Voice — record a clip → transcribe with local faster-whisper on the Ollama box (CT 102, GPU, CPU-fallback) → transcript lands in the input for review-and-send first (mode 1). A voice-mode setting allows graduating to hands-free auto-send (mode 2), then interpret-into-confirmable-action (mode 3) later.
Audio retention (Phase 2, added 2026-06-09) — by default the clip is transcribed then destroyed (transient). Add a Dross setting "Keep voice clips" that, when on, saves each audio clip paired with its transcript, stored safely and securely (encrypted at rest / access-controlled; on a homelab dataset, owner-only — exact store TBD in P2: e.g. a voice_clips table + blob on a ZFS dataset, or object store). Off by default. This is a P2 deliverable, designed-for now.
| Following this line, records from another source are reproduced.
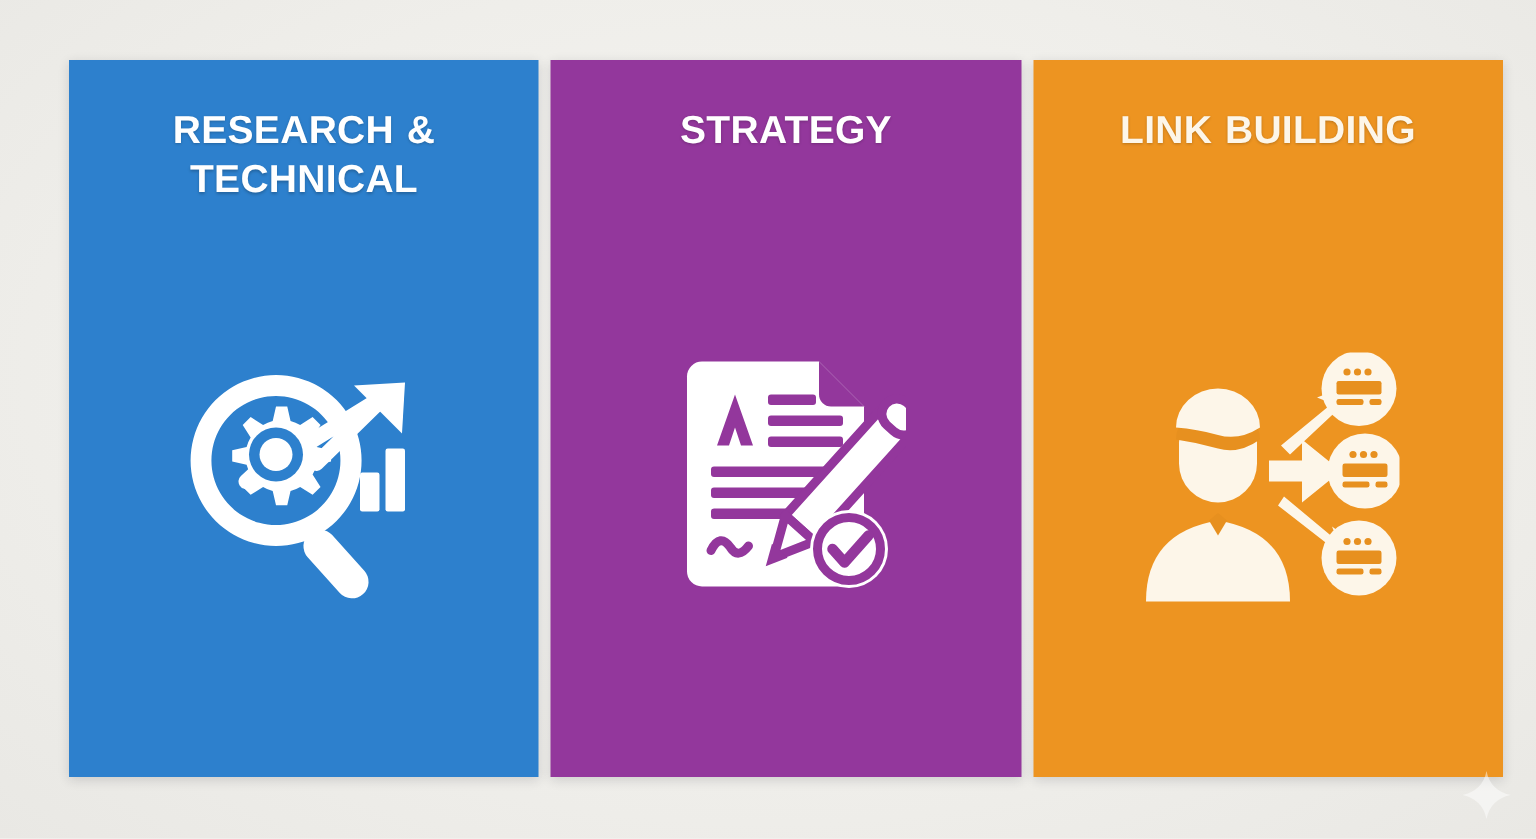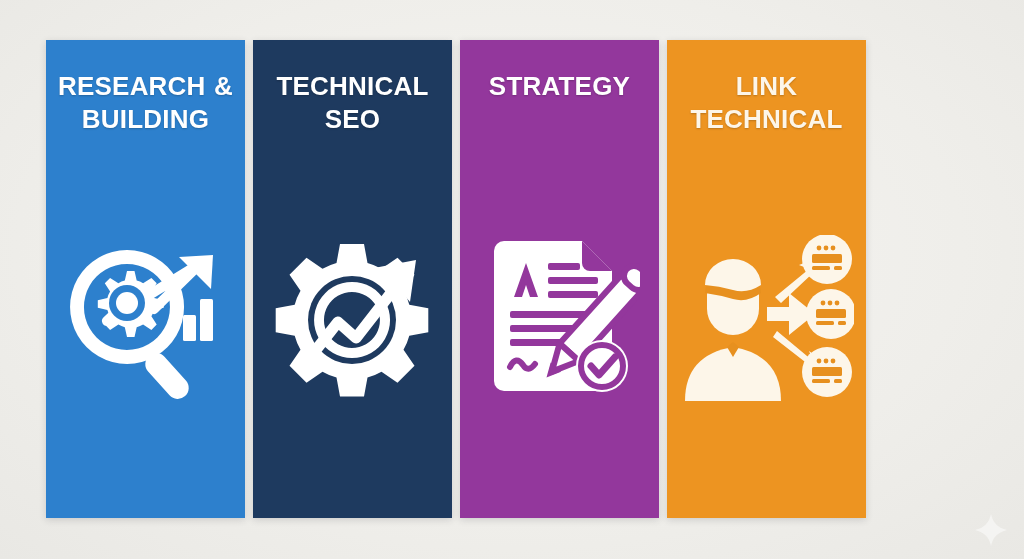--- a/index.html
+++ b/index.html
@@ -21,21 +21,21 @@
     position: absolute;
     inset: 0;
     background:
       radial-gradient(ellipse at 50% 45%, #f6f5f2 0%, #efeeea 62%, #e9e8e4 100%);
   }
 
   .panels {
     position: absolute;
     left: 46px;
     top: 40px;
-    width: 820px;
+    width: 956px;
     height: 478px;
     display: flex;
     gap: 8px;
   }
 
   .panel {
     flex: 1 1 0;
     position: relative;
     display: flex;
     flex-direction: column;
@@ -85,21 +85,21 @@
 </head>
 <body>
 
 <div class="canvas">
 
   <div class="panels">
 
     <div class="panel blue" style="background:#2d80cd">
       <div class="panel-title">
         <span>RESEARCH &amp;</span><br>
-        <span>BUILDING</span>
+        <span>TECHNICAL</span>
       </div>
       <div class="panel-icon">
         <svg width="170" height="175" viewBox="0 0 170 175" aria-hidden="true">
           <g fill="#ffffff">
 
             <rect x="122" y="82" width="13" height="26" rx="1.5"></rect>
             <rect x="139" y="66" width="13" height="42" rx="1.5"></rect>
 
             <path d="M46 88 L74 62 L93 76 L140 30 L140 30 Z" fill="none" stroke="#ffffff" stroke-width="10" stroke-linecap="round" stroke-linejoin="round"></path>
             <path d="M118 24 L152 22 L150 56 L140 46 L130 36 Z"></path>
@@ -110,41 +110,20 @@
 
             <path d="M66 38
                      l7.5 0 l2.2 9.6 a24 24 0 0 1 6.4 2.7 l8.3 -5.3 l5.3 5.3 l-5.3 8.3 a24 24 0 0 1 2.7 6.4 l9.6 2.2 l0 7.5 l-9.6 2.2 a24 24 0 0 1 -2.7 6.4 l5.3 8.3 l-5.3 5.3 l-8.3 -5.3 a24 24 0 0 1 -6.4 2.7 l-2.2 9.6 l-7.5 0 l-2.2 -9.6 a24 24 0 0 1 -6.4 -2.7 l-8.3 5.3 l-5.3 -5.3 l5.3 -8.3 a24 24 0 0 1 -2.7 -6.4 l-9.6 -2.2 l0 -7.5 l9.6 -2.2 a24 24 0 0 1 2.7 -6.4 l-5.3 -8.3 l5.3 -5.3 l8.3 5.3 a24 24 0 0 1 6.4 -2.7 Z"></path>
             <circle cx="66" cy="70" r="18" fill="#2d80cd"></circle>
             <circle cx="66" cy="70" r="11" fill="#ffffff"></circle>
           </g>
         </svg>
       </div>
     </div>
 
-    <div class="panel navy" style="background:#1e3a5f">
-      <div class="panel-title">
-        <span>TECHNICAL</span><br>
-        <span>SEO</span>
-      </div>
-      <div class="panel-icon">
-        <svg width="165" height="165" viewBox="0 0 165 165" aria-hidden="true">
-          <g fill="#ffffff">
-
-            <path d="M70 6 l24 0 l3.5 19 a58 58 0 0 1 14 5.8 l16 -11 l17 17 l-11 16 a58 58 0 0 1 5.8 14 l19 3.5 l0 24 l-19 3.5 a58 58 0 0 1 -5.8 14 l11 16 l-17 17 l-16 -11 a58 58 0 0 1 -14 5.8 l-3.5 19 l-24 0 l-3.5 -19 a58 58 0 0 1 -14 -5.8 l-16 11 l-17 -17 l11 -16 a58 58 0 0 1 -5.8 -14 l-19 -3.5 l0 -24 l19 -3.5 a58 58 0 0 1 5.8 -14 l-11 -16 l17 -17 l16 11 a58 58 0 0 1 14 -5.8 Z"></path>
-
-            <circle cx="82" cy="82" r="44" fill="#1e3a5f"></circle>
-
-            <path d="M82 44 a38 38 0 1 0 0.1 0 Z M82 54 a28 28 0 1 1 -0.1 0 Z"></path>
-
-            <path d="M38 122 L68 84 L86 100 L128 46" fill="none" stroke="#ffffff" stroke-width="11" stroke-linecap="round" stroke-linejoin="round"></path>
-            <path d="M104 30 L146 22 L140 64 L128 50 L116 38 Z"></path>
-          </g>
-        </svg>
-      </div>
-    </div>
 
     <div class="panel purple" style="background:#93379c">
       <div class="panel-title">
         <span>STRATEGY</span><br>
       </div>
       <div class="panel-icon">
         <svg width="160" height="170" viewBox="0 0 160 170" aria-hidden="true">
 
           <path d="M14 16 a10 10 0 0 1 10 -10 l78 0 l30 30 l0 110 a10 10 0 0 1 -10 10 l-98 0 a10 10 0 0 1 -10 -10 Z" fill="#ffffff"></path>
           <path d="M102 6 l30 30 l-22 0 a8 8 0 0 1 -8 -8 Z" fill="#93379c"></path>
@@ -170,21 +149,21 @@
 
           <circle cx="122" cy="131" r="26" fill="#ffffff"></circle>
           <circle cx="122" cy="131" r="21" fill="none" stroke="#93379c" stroke-width="6"></circle>
           <path d="M111 131 L119 140 L135 122" fill="none" stroke="#93379c" stroke-width="7" stroke-linecap="round" stroke-linejoin="round"></path>
         </svg>
       </div>
     </div>
 
     <div class="panel orange" style="background:#ed9421">
       <div class="panel-title">
-        <span>LINK TECHNICAL</span><br>
+        <span>LINK BUILDING</span><br>
       </div>
       <div class="panel-icon">
         <svg width="175" height="170" viewBox="0 0 175 170" aria-hidden="true">
           <g fill="#fdf6e9">
 
             <path d="M28 60 a26 26 0 0 1 52 0 l0 14 a26 26 0 0 1 -52 0 Z"></path>
             <path d="M26 58 a28 24 0 0 1 56 0 q-14 10 -28 6 q-14 -4 -28 -6 Z" fill="#e7901f"></path>
             <path d="M26 50 a28 26 0 0 1 56 0 q-14 9 -28 5 q-14 -4 -28 -5 Z"></path>
 
             <path d="M6 166 q0 -46 48 -54 q48 8 48 54 Z"></path>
Non-goals (this iteration)

Voice modes 2 and 3 are designed-for but not built now (mode setting ships; only mode 1 wired).
Multi-conversation history browser, per-Space companions in the bubble, and wake-word/always-listening are out of scope.

Architecture

Components

Unit	Responsibility
`public/components/dross_bubble.js` (new)	The floating orb + panel: render, drag (orb & panel header), anchored open, collapse/close, avatar switch, voice record UI. Drives chat via `wireAgentChat`. Replaces the `renderRightrail` mount in `app.js`.
`public/components/dross_avatar.js` (new)	Pure render of the chosen avatar (soft-eye / wisp / motes) at a given size — reused by orb + panel header + settings preview.
`lib/api/routes/dross.js` (new)	Global (space-less) Dross: `GET /api/dross` (history + conversation id) and `POST /api/dross/turn` (SSE). Mirrors `companion.js` but resolves a global conversation for the `companion` agent and injects the persona + view context.
`lib/api/routes/voice.js` (new)	`POST /api/voice/transcribe` — accepts an audio blob, proxies to the faster-whisper service, returns `{ text }`. Owner-only.
`public/views/settings.js` (extend)	New Dross section: avatar picker, accent colour, persona textarea, voice-mode select. Persists to `app_settings` key `dross`.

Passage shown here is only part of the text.